TASK REQUIREMENTS:
Could you restate every entry word for word, leaving the pictures out?

#### INPUT ####

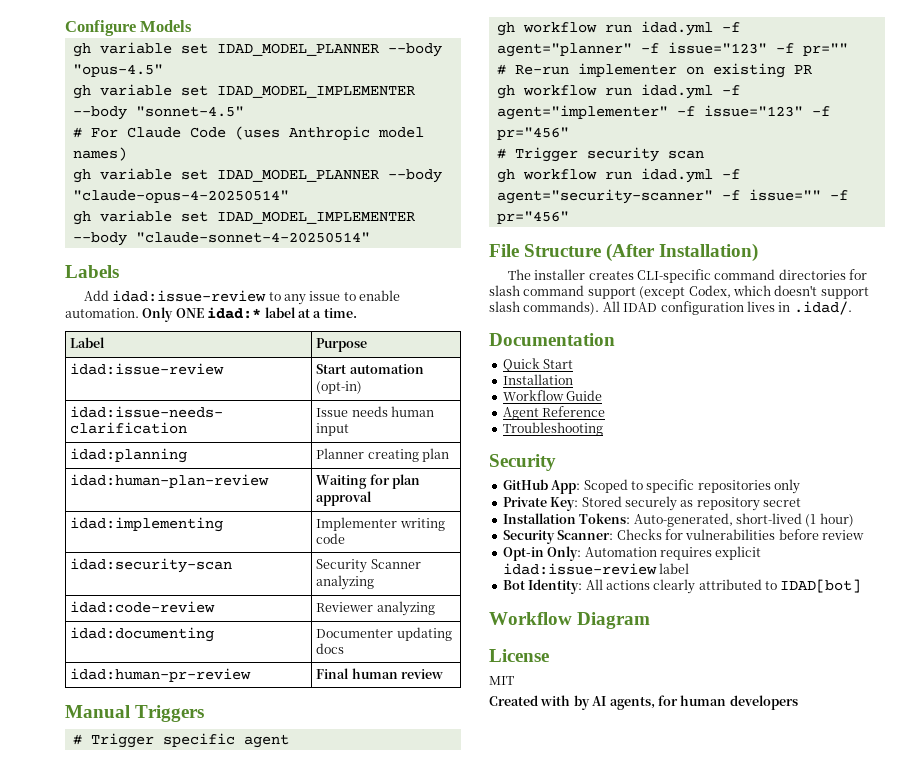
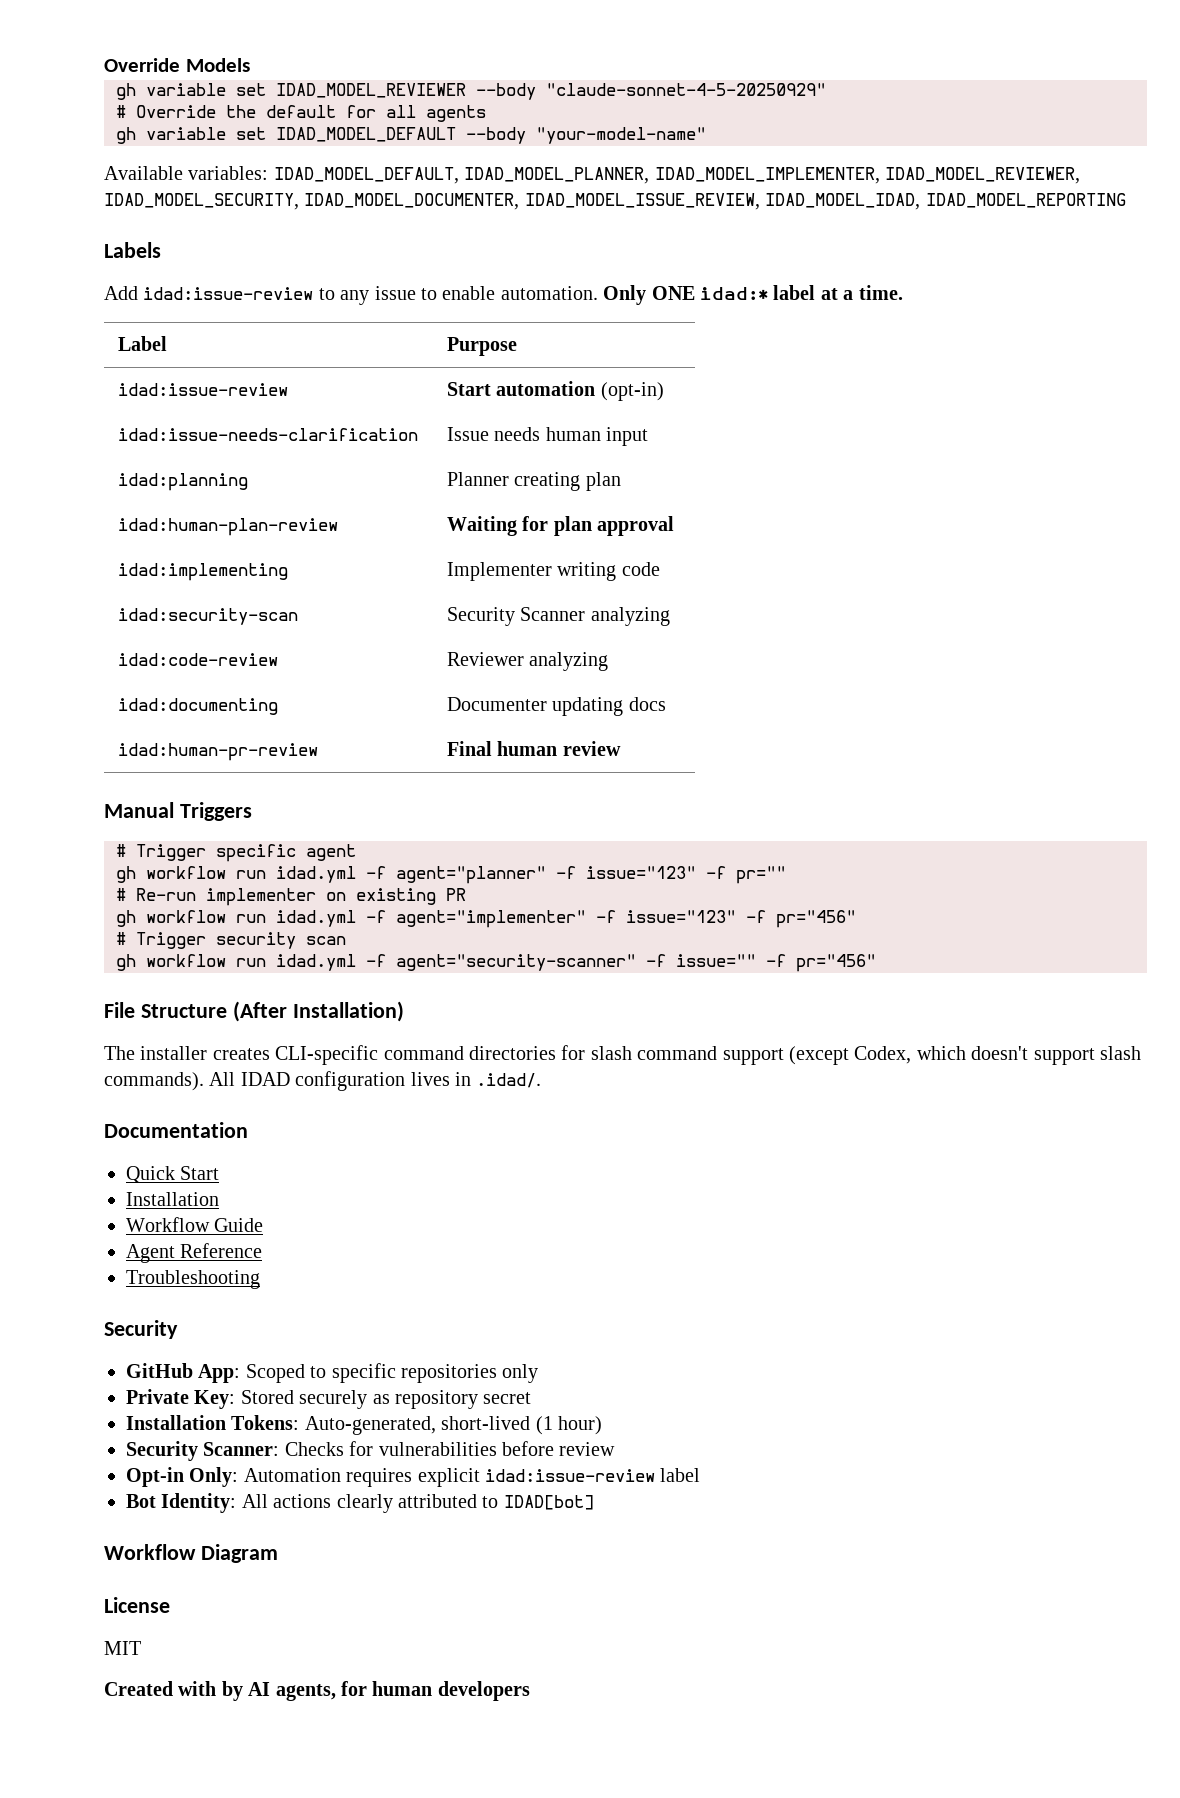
- Configure Models
+ Override Models
- gh variable set IDAD_MODEL_PLANNER --body "opus-4.5"
- gh variable set IDAD_MODEL_IMPLEMENTER --body "sonnet-4.5"
- # For Claude Code (uses Anthropic model names)
- gh variable set IDAD_MODEL_PLANNER --body "claude-opus-4-20250514"
- gh variable set IDAD_MODEL_IMPLEMENTER --body "claude-sonnet-4-20250514"
+ gh variable set IDAD_MODEL_REVIEWER --body "claude-sonnet-4-5-20250929"
+ # Override the default for all agents
+ gh variable set IDAD_MODEL_DEFAULT --body "your-model-name"
+ Available variables: IDAD_MODEL_DEFAULT, IDAD_MODEL_PLANNER, IDAD_MODEL_IMPLEMENTER, IDAD_MODEL_REVIEWER, IDAD_MODEL_SECURITY, IDAD_MODEL_DOCUMENTER, IDAD_MODEL_ISSUE_REVIEW, IDAD_MODEL_IDAD, IDAD_MODEL_REPORTING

####

THE COMPLETED TASK:
- Configure Models
+ Override Models
- gh variable set IDAD_MODEL_PLANNER --body "opus-4.5"
- gh variable set IDAD_MODEL_IMPLEMENTER --body "sonnet-4.5"
- # For Claude Code (uses Anthropic model names)
- gh variable set IDAD_MODEL_PLANNER --body "claude-opus-4-20250514"
- gh variable set IDAD_MODEL_IMPLEMENTER --body "claude-sonnet-4-20250514"
+ gh variable set IDAD_MODEL_REVIEWER --body "claude-sonnet-4-5-20250929"
+ # Override the default for all agents
+ gh variable set IDAD_MODEL_DEFAULT --body "your-model-name"
+ Available variables: IDAD_MODEL_DEFAULT, IDAD_MODEL_PLANNER, IDAD_MODEL_IMPLEMENTER, IDAD_MODEL_REVIEWER, IDAD_MODEL_SECURITY, IDAD_MODEL_DOCUMENTER, IDAD_MODEL_ISSUE_REVIEW, IDAD_MODEL_IDAD, IDAD_MODEL_REPORTING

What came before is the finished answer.